L’étape suivante a été franchie et des modèles devraient être commercialisés d’ici quelques années. Un grand pas a donc été accompli, à commencer par le prix de ces futures machines. « Lors des premiers tests de robots, les prix étaient multipliés par 2,5 par rapport à une laveuse accompagnée, aujourd’hui le ratio est bien différent, nous devrions être capables de proposer ces équipements à un coût supplémentaire raisonnable, ce qui est économiquement beaucoup plus acceptable ! ». Ce différentiel de prix sera-t-il très vite compensé par des gains de productivité et le remplacement de l’Homme par la machine ? « La question ne se pose pas vraiment dans ces termes-là, car il faudra toujours un opérateur pour contrôler et superviser le travail.

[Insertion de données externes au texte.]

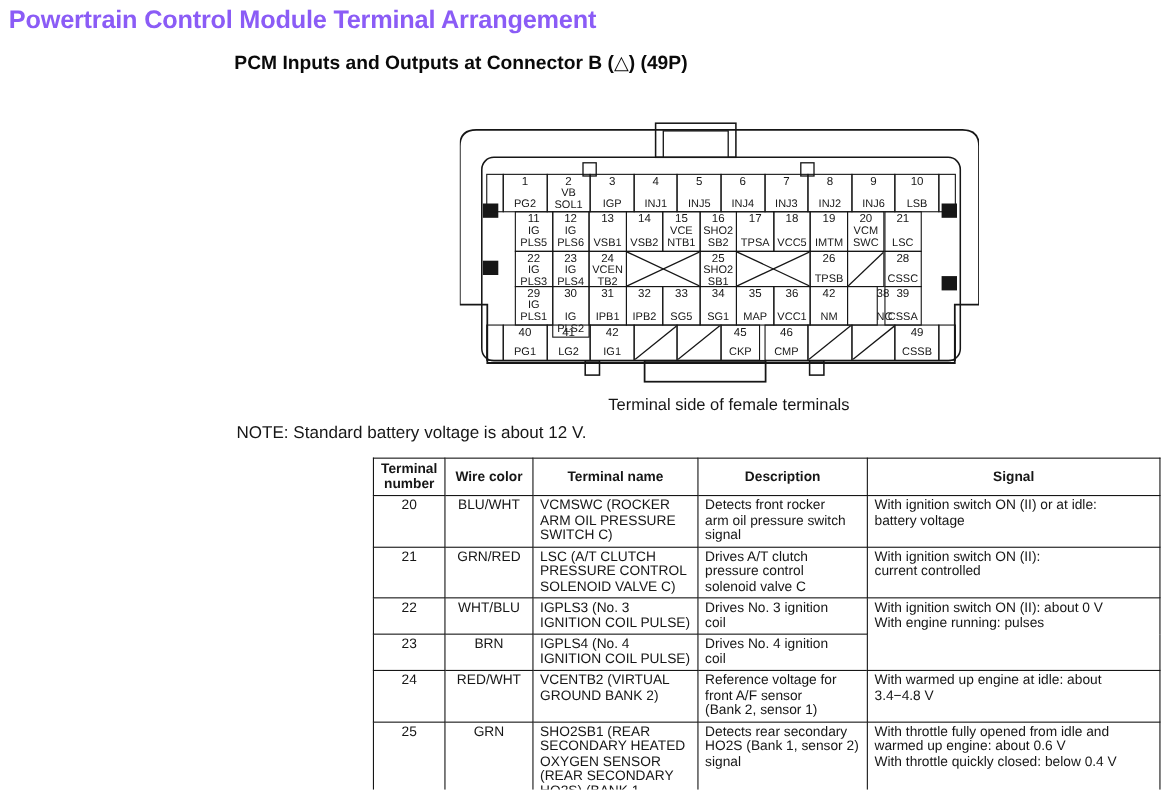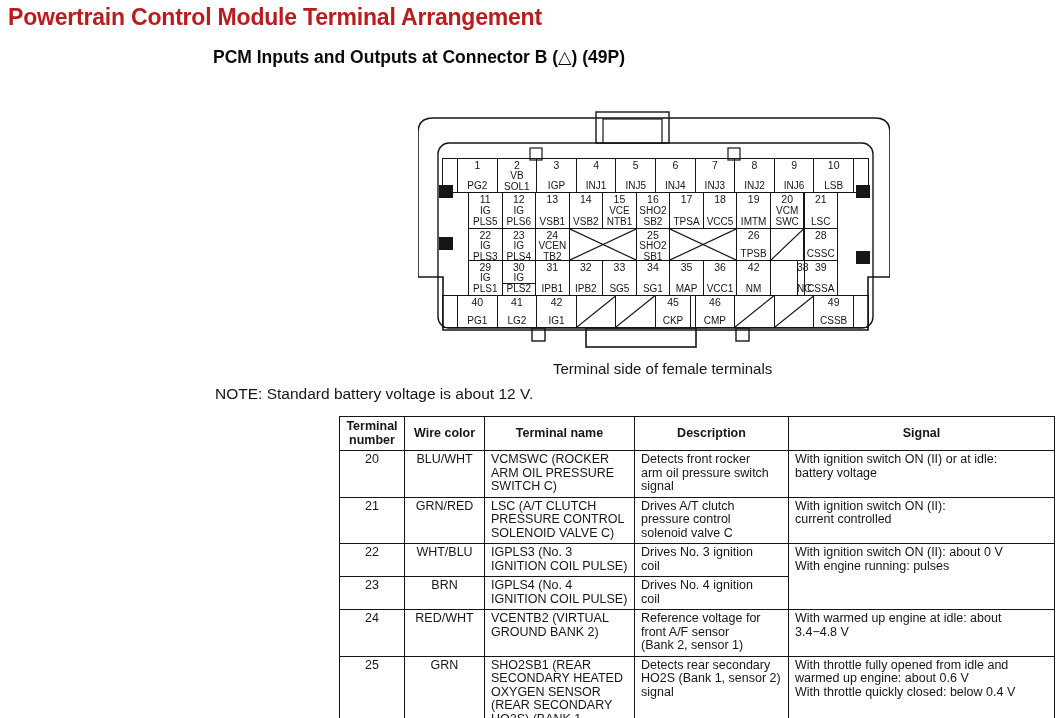"Powertrain Control Module Terminal" .title { color: #b91c1c -> #8b5cf6 }
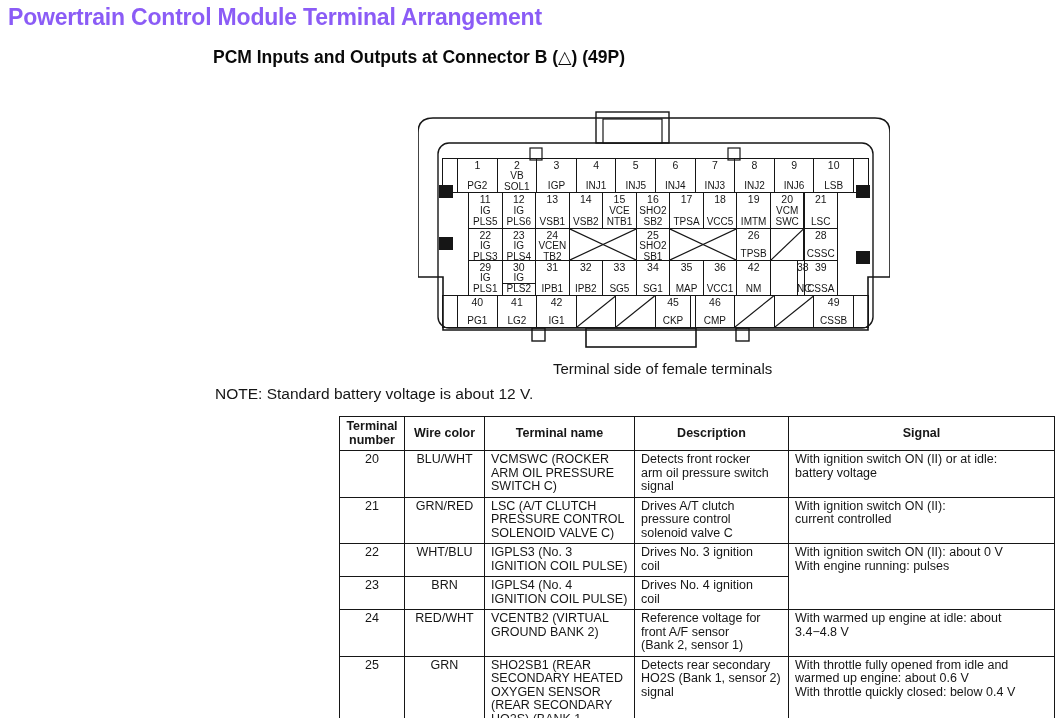"30" div.pin-cell { height: 24px -> 47px }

Du point de vue de la sécurité, dans les lieux publics par exemple, la machine ne sera pas autorisée à fonctionner toute seule, de même on ne peut pas imaginer la laisser travailler la nuit dans certains sites sous alarme avec détection de mouvement. L’arrivée des robots fera évoluer le métier c’est évident, un dialogue doit se mettre en place avec les clients et les prestataires en fonction des besoins et de la configuration des locaux à nettoyer », complète Gilles Troff.
Un enjeu de prestige
Ces technologies, proches de celles utilisées pour les aspirateurs robots grand public ou les tondeuses à gazon automatisées, pourraient aussi être mises en œuvre sur des balayeuses de voirie ou de trottoirs. Cependant, à ce jour la précision des GPS ne permet pas d’obtenir une localisation et un guidage assez fin de l’engin. Se pose aussi la question d’un point de vue légal et en termes de sécurité, d’un robot sur l’espace public. Des questions restent encore en suspens, mais la tendance est de toute façon bien installée. « Pour les clients professionnels, il y a derrière l’utilisation des robots un enjeu en termes de prestige et d’image. Mais se profile aussi une justification très légitime dans les secteurs à risque. Je pense par exemple au nucléaire. Des petits robots grand public, très basiques, sont déjà employés dans certaines zones dans lesquelles la présence d’un opérateur serait trop contraignante ou risquée. En fin de vie, le robot aspirateur est traité comme un matériel contaminé et éliminé. Dans l’industrie d’autres niches vont aussi voir le jour », conclut le représentant de Kärcher.
La pyramide du Louvre aux bons soins du robot
l’ensemble des vitres extérieures de la pyramide du Louvre sont nettoyées mensuellement, par un robot développé par la société Robosoft et piloté par Quyen Do un de ses techniciens, pour le compte de Challancin. La machine (60 kg environ), qui est entièrement autonome et intervient deux jours par mois, est maintenue sur la paroi à l’aide de ventouse et se déplace grâce à un système de chenilles. Un camion assure la fourniture d’eau distillée et de produits et garantit grâce à des pompes, la pression. Dans sa phase d’ascension le robot nettoie la paroi à l’aide de brosses, quand il redescend un dispositif d’essuie-glace permet le séchage. « Il s’agit d’un prototype développé uniquement pour ce site. Aujourd’hui nous travaillons sur une nouvelle génération de machines. Le design et le poids sont améliorés », note le représentant de Robosoft. Le nombre de ces robots « sur-mesure » qui se comptent encore aujourd’hui sur les doigts d’une main, devrait se multiplier dans les années à venir et voir leur prix baisser de façon très sensible. Selon les spécificités requises un prototype coûte aujourd’hui entre 300 et 500 k€.